(1)
Department of Radiology, Memorial Sloan-Kettering Cancer Center, 1275 York Avenue, New York, NY 10065, USA
Abstract
Malignancy of the vagina is usually metastatic, and less commonly primary, in origin. Vaginal malignancy is usually metastatic, and less commonly primary, in origin. Primary and metastatic vaginal malignancies are reviewed with an emphasis on the imaging appearance of the vaginal tumor, nodal disease, distant metastases and post treatment changes.
Malignancy of the vagina is usually metastatic, and less commonly primary, in origin [1]. Metastases to the vagina usually originate from other sites in the genital tract such as the cervix, vulva, endometrium and ovary, and can also occur from non-gynecologic sites such as the rectum and breast [2]. Tumor spreads to the vagina by direct extension from adjacent viscera or by hematogenous route from distant malignancies.
Primary malignancies of the vagina account for less than 5 % of female genital tract cancers [1, 2]. Squamous cell cancer, the most common type, is seen in over 85 % of cases [1, 3]. The remaining tumors include melanoma, adenocarcinoma, sarcoma, and less common histologies such as undifferentiated and small cell tumors, and lymphoma. Squamous cell cancer and melanoma usually occur in postmenopausal women, whereas adenocarcinoma predominates in young women [2]. A subtype of adenocarcinoma, clear cell carcinoma, is associated with in utero exposure to diethylstilbestrol. Embryonal rhabdomyosarcoma is the most common type of sarcoma affecting infants and young girls.
Patients with vaginal malignancy can present with vaginal bleeding or discharge, or the tumor may be detected during screening for cervical cancer [2]. The tumor is often located in the posterior upper third of the vagina and tends to be multicentric [1, 2]. It can grow to directly involve surrounding soft tissues and adjacent viscera such as the paracolpos, cervix, urethra, bladder, rectum, and pelvic side wall. The lymphatic drainage follows the embryologic origins of the vagina: The upper two-thirds is derived from the müllerian tract, and the distal third arises from the urogenital sinus [3]. Lymphatic spread from the upper vagina is to the external and internal iliac nodes, followed by the common iliac and para-aortic nodes [4, 5]. The lower vagina drains to the superficial inguinal nodes, followed by the deep inguinal nodes and then superiorly to the external iliac nodes [4]. Hematogenous spread to lungs, liver, and bone is typically seen in advanced disease [2, 3].

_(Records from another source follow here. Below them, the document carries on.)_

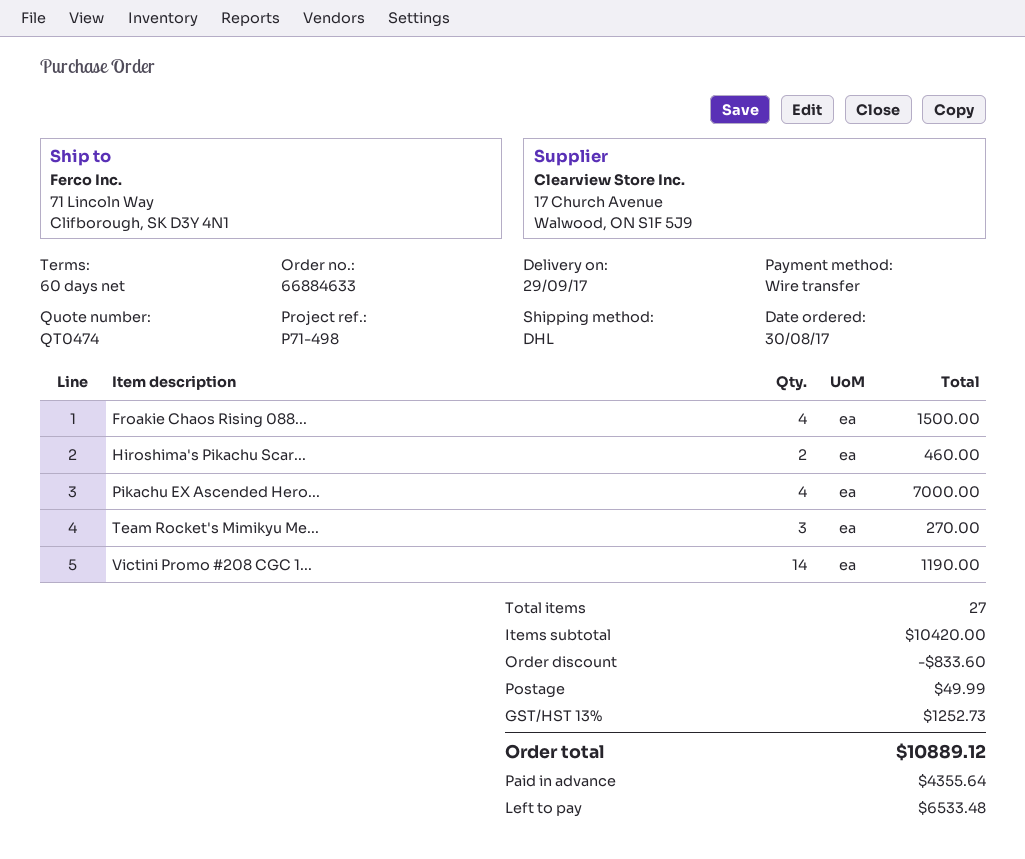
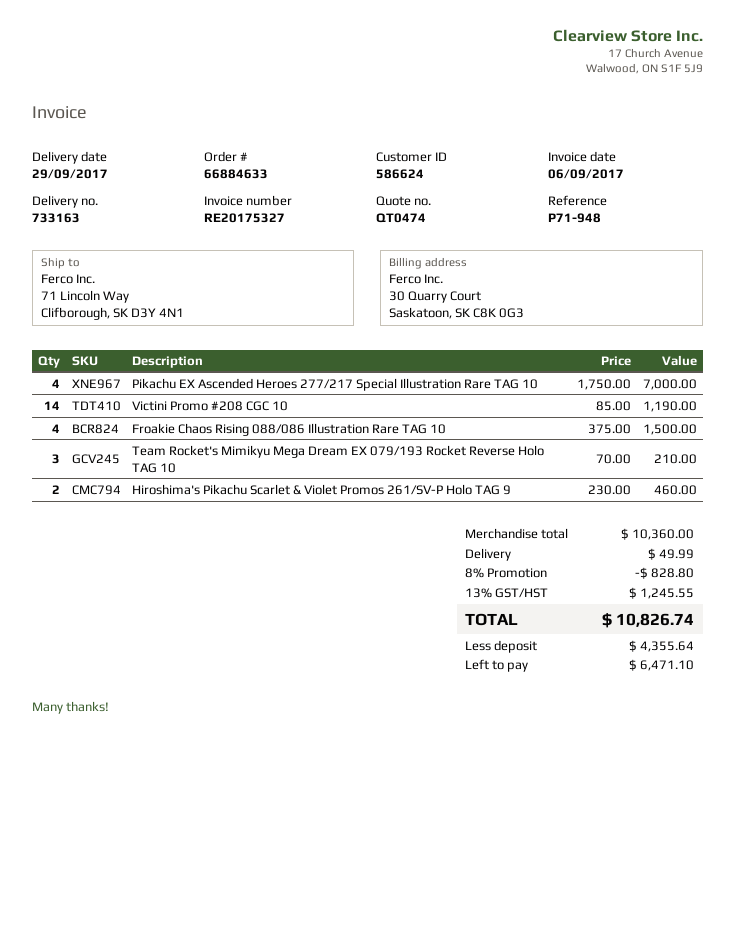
reference: P71-498 -> P71-948
Team Rocket's Mimikyu Me...: 3 for 270.00 -> 3 for 210.00
subtotal: 10420.00 -> 10360.00
discount: 833.60 -> 828.80
tax: 13% = 1252.73 -> 13% = 1245.55
total: 10889.12 -> 10826.74
balance: 6533.48 -> 6471.10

Radiation therapy, via brachytherapy or external beam therapy, is the primary treatment modality used in most patients [2]. Surgery with radical vaginectomy and lymphadenectomy can be considered for patients with small, early-stage tumors, and pelvic exenteration for those with recurrent or advanced disease [2]. Complications of therapy include vesicovaginal and rectovaginal fistulas and vaginal stenosis. Patient prognosis depends on the stage of disease (Tables 4.1 and 4.2). Patients with high stage, tumors larger than 4 cm, or melanoma have a poorer prognosis [2, 3].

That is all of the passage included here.